Light hydrocarbons, which broadly speaking include ethane, propane, butanes and their unsaturated analogs such as ethylene, propylene, and butene-1, for the most part are obtained from two major sources. Those sources are streams of either natural gas or refinery gas. The latter is usually obtained as a by-product of a high temperature process such as cracking or coking. As a result, a refinery gas stream is typically a more complex mixture of products than is a natural gas stream. For example, in addition to simple unsaturated compounds such as ethylene or propylene which are not normally found in significant amounts in natural gas, refinery gas may further contain diolefins and acetylenes. Typical refinery gas streams may also contain more compounds of nitrogen and sulfur and more heavy hydrocarbons (pentanes and higher) than typical streams of natural gas.
Two types of processes, absorption and distillation, have been employed to recover light hydrocarbons from streams of natural gas in which they are found. The absorption process, which is carried out at relatively high pressures and temperatures, has been adapted for use with refinery gas streams as well. However, this process has one significant drawback, in that very little light hydrocarbons of two carbon atoms, for example ethane and ethylene, are recovered by its use.
The distillation process allows for separation of light hydrocarbons including those of two carbon atoms. Since the boiling points of light hydrocarbons are at relatively low temperatures, a distillation process of necessity must be carried out at low temperatures. Attainment of the requisite low temperature has been made economical by the development of reliable turbo expanders. Using these expanders, the temperature of a gas stream at relatively high pressure can be lowered substantially by expansive cooling. Use of such expanders is economical not only because of the expansive (Joule-Thompson) effect but also because the energy equivalent of useful work can be extracted from the gas.
The combination of gas expansion with utilization of useful work and a low temperature distillation, is ideally suited for the recovery of light hydrocarbons from natural gas streams since such streams are normally available at high pressure and ambient temperature. In fact, it has become the preferred method for recovering light hydrocarbons from a natural gas stream because the expansion-distillation process is not only more efficient but also requires a lower capital investment than does an absorption plant.
Notwithstanding the fact that the distillation process is more efficient, heretofore, the recovery of light hydrocarbons from refinery gas has been exclusively by the absorption process. The reason for this has been that refinery gas is usually available at a relatively low pressure, typically atmospheric or slightly above and at a temperature usually above ambient. Therefore, even though the distillation process is the more efficient one, the requirement that the feed stream be compressed to a high pressure and pre-cooled to a point that a turbo expansion step will achieve the desired low temperature has made it economically impractical to employ the process for the recovery of light hydrocarbons from refinery gas.
According to the present invention, an improved expansion-distillation process is provided that makes it economically practical to recover light hydrocarbons from refinery gas by distillation.
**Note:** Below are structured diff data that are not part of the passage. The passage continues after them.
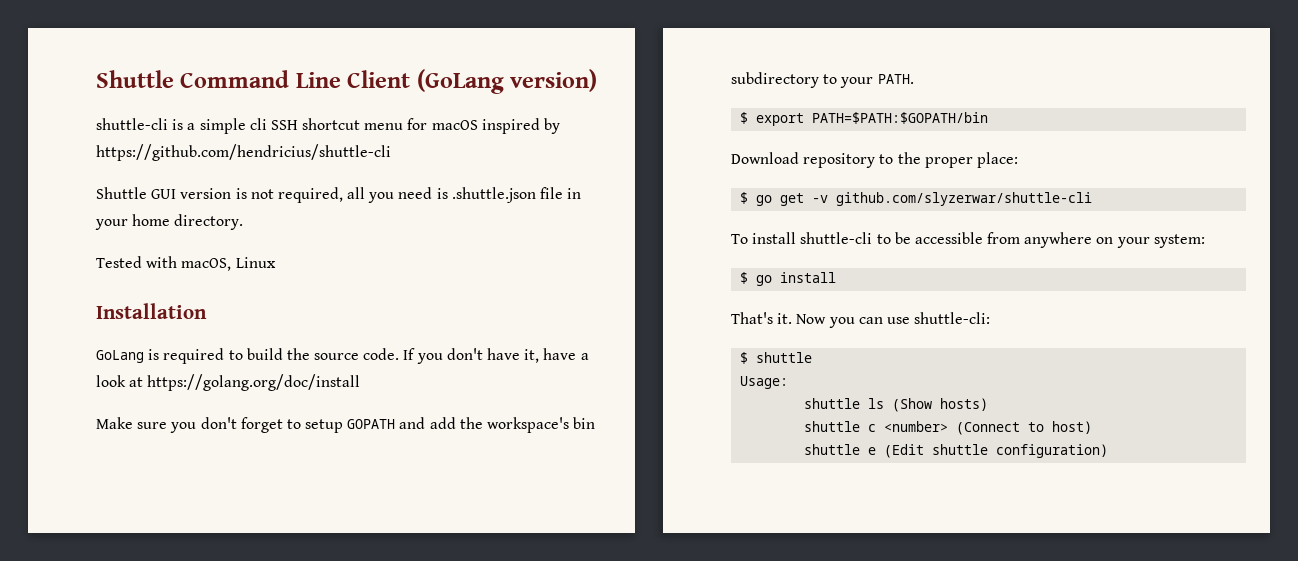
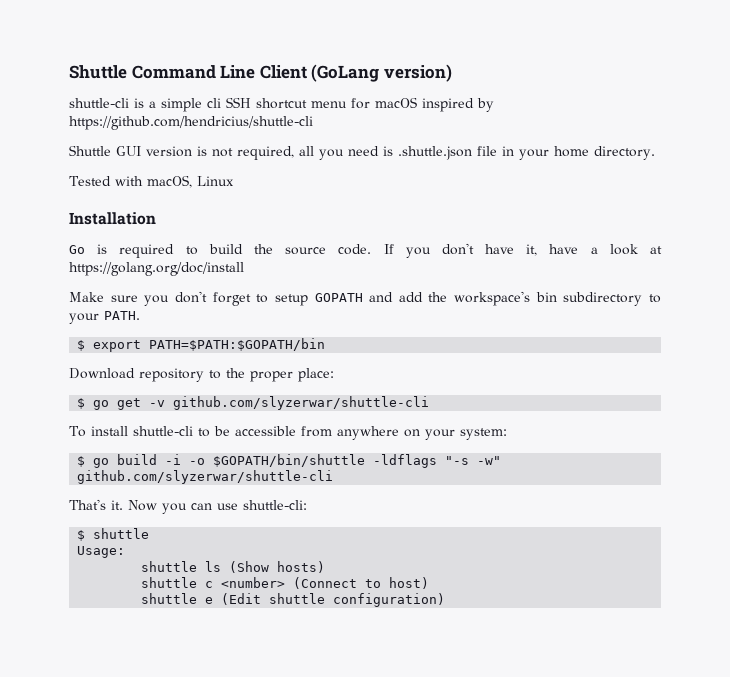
- GoLang is required to build the source code.
+ Go is required to build the source code.
- $ go install
+ $ go build -i -o $GOPATH/bin/shuttle -ldflags "-s -w" github.com/slyzerwar/shuttle-cli

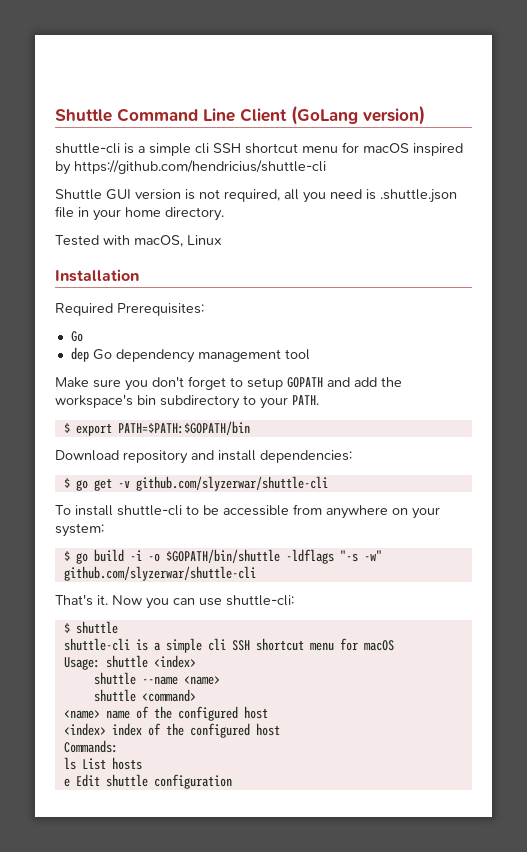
- Go is required to build the source code. If you don't have it, have a look at https://golang.org/doc/install
+ Required Prerequisites:
+ Go
+ dep Go dependency management tool
- Download repository to the proper place:
+ Download repository and install dependencies:
  $ shuttle
+ shuttle-cli is a simple cli SSH shortcut menu for macOS
- Usage:
- shuttle ls (Show hosts)
- shuttle c <number> (Connect to host)
- shuttle e (Edit shuttle configuration)
+ Usage: shuttle <index>
+ shuttle --name <name>
+ shuttle <command>
+ <name> name of the configured host
+ <index> index of the configured host
+ Commands:
+ ls List hosts
+ e Edit shuttle configuration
The improved expansion-distillation process of this invention comprises compressing and cooling a feed stream of refinery gas to liquify substantially all the C5 and higher hydrocarbons, if any, and a major portion of the C4 hydrocarbons. When this is done, a large portion of the C3 hydrocarbons and small amounts of the other hydrocarbon constituents of the feed stream are also liquified. The vapor phase remaining is comprised of substantially all of the methane and a major portion of the ethane in the feed stream. The phases are separated and the vapor phase is further cooled to liquify a major portion of the remaining C2 and higher hydrocarbons. After these phases are separated, the vapor portion is expansively cooled to produce a small amount of liquid comprised of methane and higher hydrocarbons. This liquid portion is separated from the vapor and combined with the other liquid fractions from the previous cooling steps. The combined liquid portions are distilled to remove the light hydrocarbons. In the process of expansive cooling, useful work is obtained from the expansion operation. The vapor and liquid portions can be used as heat exchange media.
It is an object of this invention to provide an economical process for recovering light hydrocarbons from refinery gas. It is another object of this invention to provide a process for the recovery of light hydrocarbons from refinery gas that is more efficient than the absorption process.
FIG. I is a schematic diagram of one embodiment of this invention.
FIG. II is a schematic diagram of another embodiment of this invention.
According to the present invention, a stream of refinery gas comprised of methane and significant quantities of light hydrocarbons (C2 -C4 hydrocarbons) contaminated by hydrogen, inert gases, acidic impurities such as H2 S or CO2, water and quantities of C5 and heavier hydrocarbons are processed to recover light hydrocarbons.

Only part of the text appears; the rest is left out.